What’s your reaction to the G8/NATO summits?
I don’t want to see all the focus in the media of what we’re doing to limit the protesters. This is an important issue. In this world, there’s a lot of suffering and financial inequality. This is an issue that needs to be heard and discussed. From my point of view, as an issue guy, I want to see that in the news. I’ve not been asked to negotiate, but the key is balance to protect the public and giving the public a right to protest. I think that’s what makes the country great. Look at women 40 years ago compared today, women now have rights and I think most people would agree that protest was an important factor in that. The other point is, not to condemn anything we’re doing now, but history shows that the government usually overreacts. We don’t want to deprive people of their right to be heard, and if we don’t like the message, we shouldn’t be more difficult. No matter what the message is, people have the right to protest.

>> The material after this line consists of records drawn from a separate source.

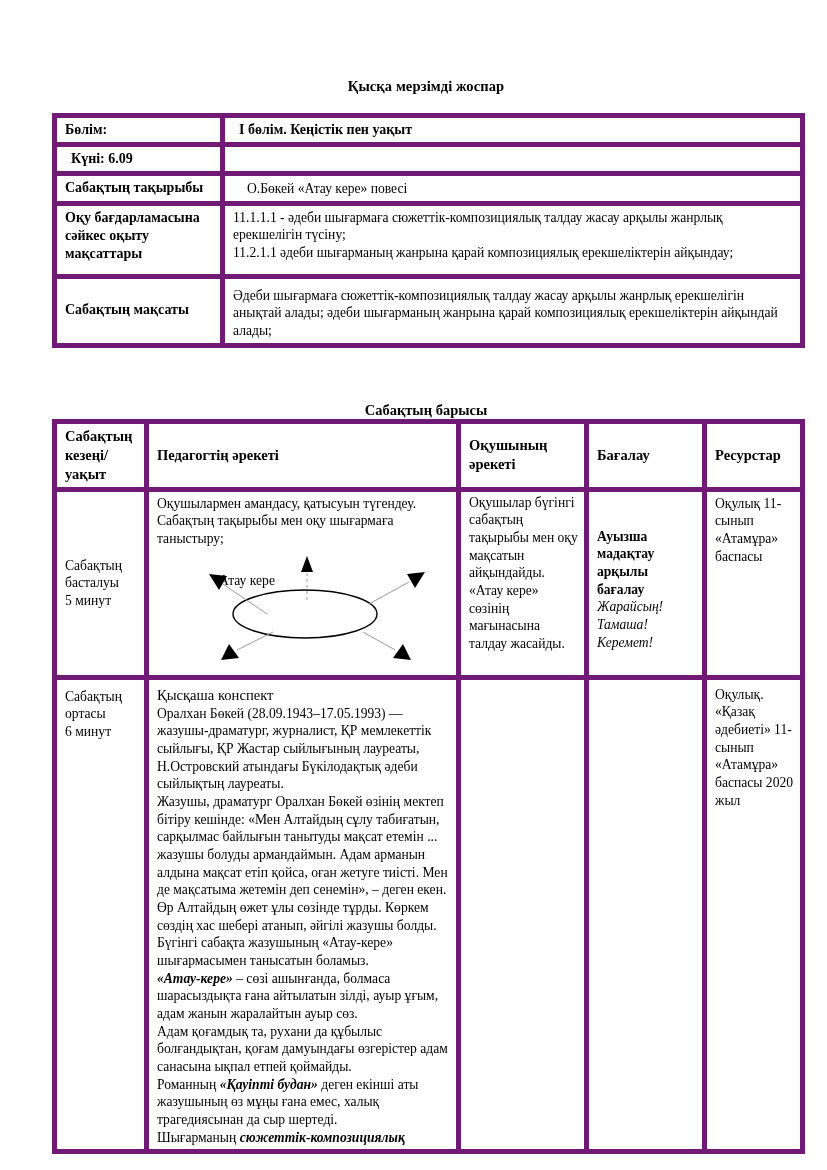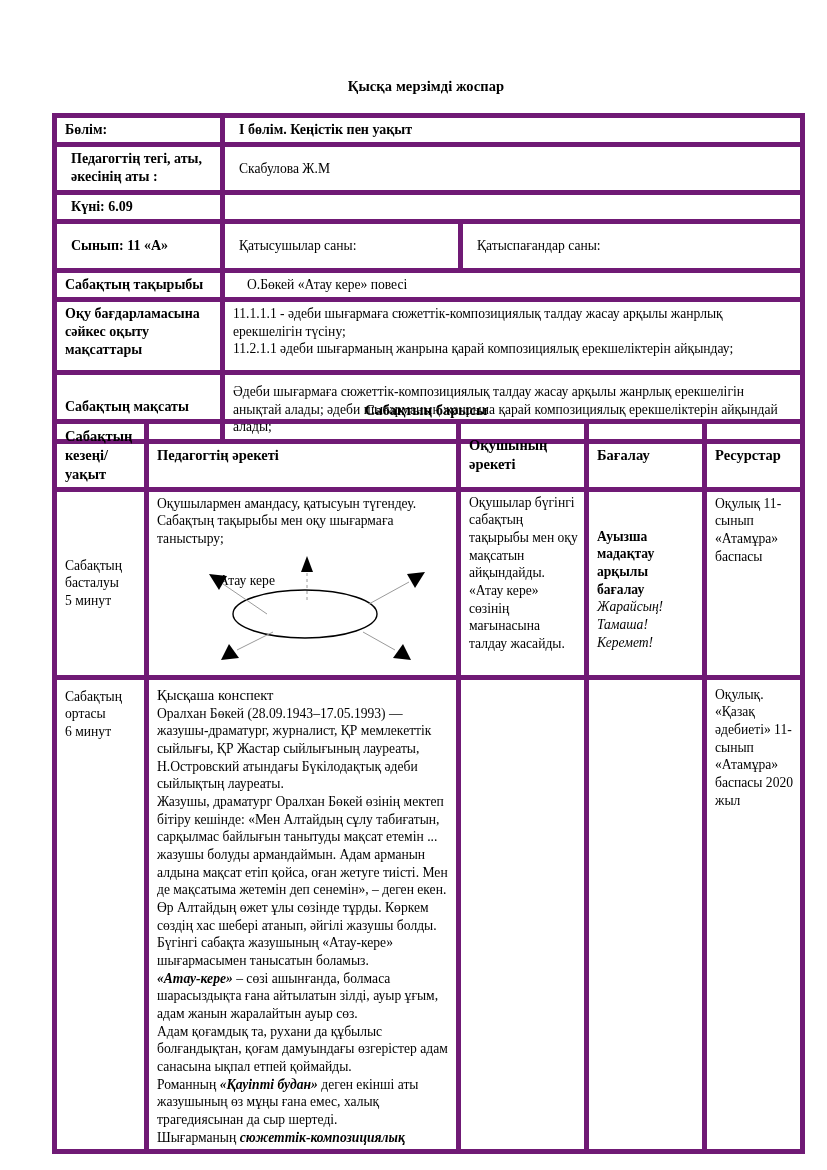--- a/index.html
+++ b/index.html
@@ -112,10 +112,6 @@
       <tr>
         <td class="cell-label">Бөлім:</td>
         <td colspan="2" class="cell-label indent">І бөлім. Кеңістік пен уақыт</td>
-      </tr>
-      <tr>
-        <td class="cell-label indent" style="height:36px">Педагогтің тегі, аты, әкесінің аты :</td>
-        <td colspan="2" class="val indent">Скабулова Ж.М</td>
       </tr>
       <tr>
         <td class="cell-label indent">Күні:  6.09</td>

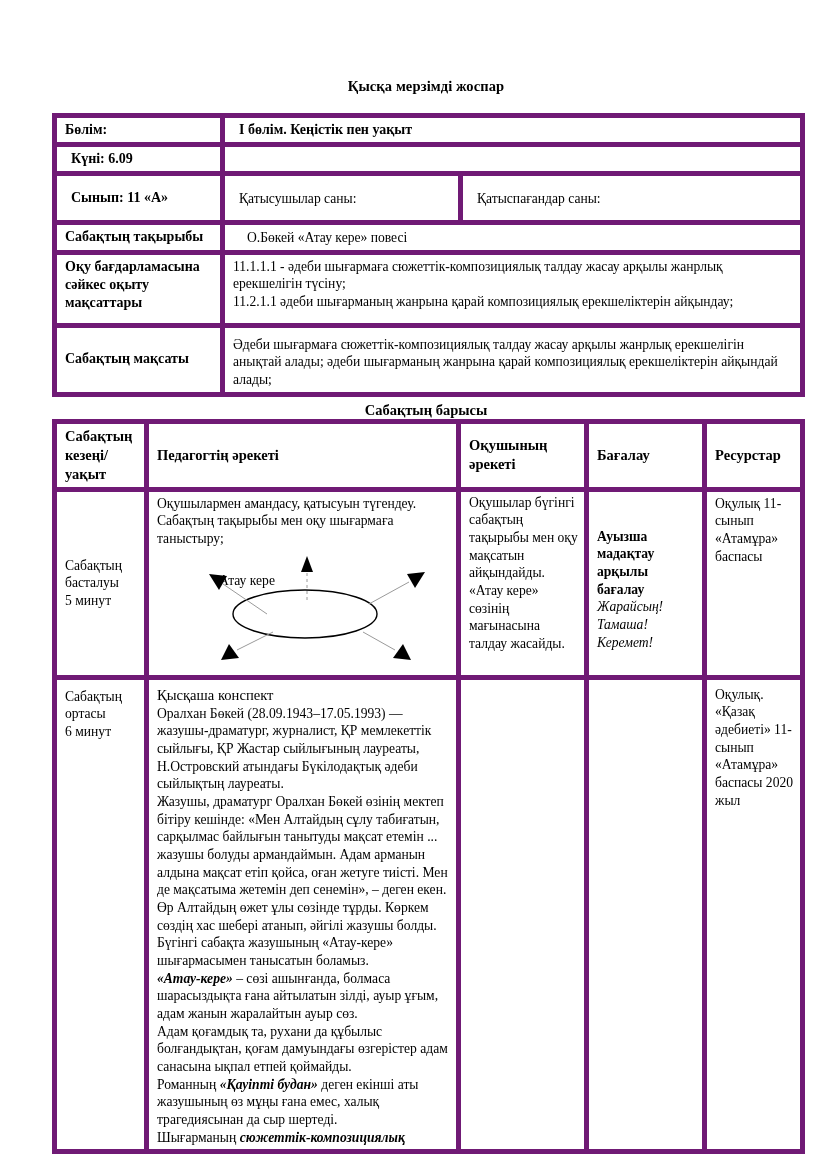--- a/index.html
+++ b/index.html
@@ -116,11 +116,6 @@
       <tr>
         <td class="cell-label indent">Күні:  6.09</td>
         <td colspan="2"></td>
-      </tr>
-      <tr>
-        <td class="cell-label indent" style="height:38px">Сынып:  11 «А»</td>
-        <td class="val indent">Қатысушылар саны:</td>
-        <td class="val indent">Қатыспағандар саны:</td>
       </tr>
       <tr>
         <td class="cell-label">Сабақтың тақырыбы</td>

What’s your reaction to Bill Beavers’ indictment last week?
Do you know what he called me? He called me “little poop butt.” Bill Beavers has hated me. When John Stroger had his stroke right before the 2006 County Board primary, I made charges that he was misrepresenting Stroger to make it look like he was OK to keep independent candidate out of the race. Beavers responded by calling me a “little poop butt.” Sometimes you’re defined by your enemies and I’m pleased by that. He never bothered me, but every chance he got, he tried to attack me. In a rough, tough world of Chicago politics, I’m glad I’ve not been on his side, let’s put it like that. In light of his indictment, those are strong charges. If they turn out to be true, I’m not going to sit and gloat, but it’s one more example of how extraordinarily corrupt this city and town are. It’s at a tremendous negative cause to the public.
This interview has been condensed and edited.
Chicago Tonight also spoke with Ald. Dick Mell (33rd) to learn more about the "Sit Down and Shut Up Ordinance." Read what he had to say below, and be sure to check out the attached PDF that details the ordinance.
Ald. Dick Mell (33rd) won’t be encouraging Chicagoans to “Sit Down and Shut Up” anytime soon because the eponymous ordinance, he says, is “dead on arrival.”
The details of the proposal included no clapping or booing, which essentially prohibited response from the public. Mell says it mimics the rules at the federal and state levels, but that “Chicago has never practiced that type of control.”
But, then, why did he sponsor it?
“It was a very busy day,” Mell says, “and, inadvertently, we didn’t read it.”
Mell says he has no idea who wrote the proposal, but he does know how it came to be.
At a previous City Council meeting, Mell says someone got hit in the head with a picket sign, spurring a request from the Sergeant-at-Arms to change Rules of Order and Procedure.
But after a more careful review, Mell says the proposal far overreaches the scope he anticipated.
“It doesn’t make any sense to have somebody not clap, or even, for example, boo. No one really cares,” Mell says. “This thing will not see the light of the day.”
Ald. Ed Burke (14th), another sponsor, did not return Chicago Tonight’s phone calls, but Mell says he spoke to the alderman, who agrees.
“I’d be one of the last people [to silence the public],” Mell says.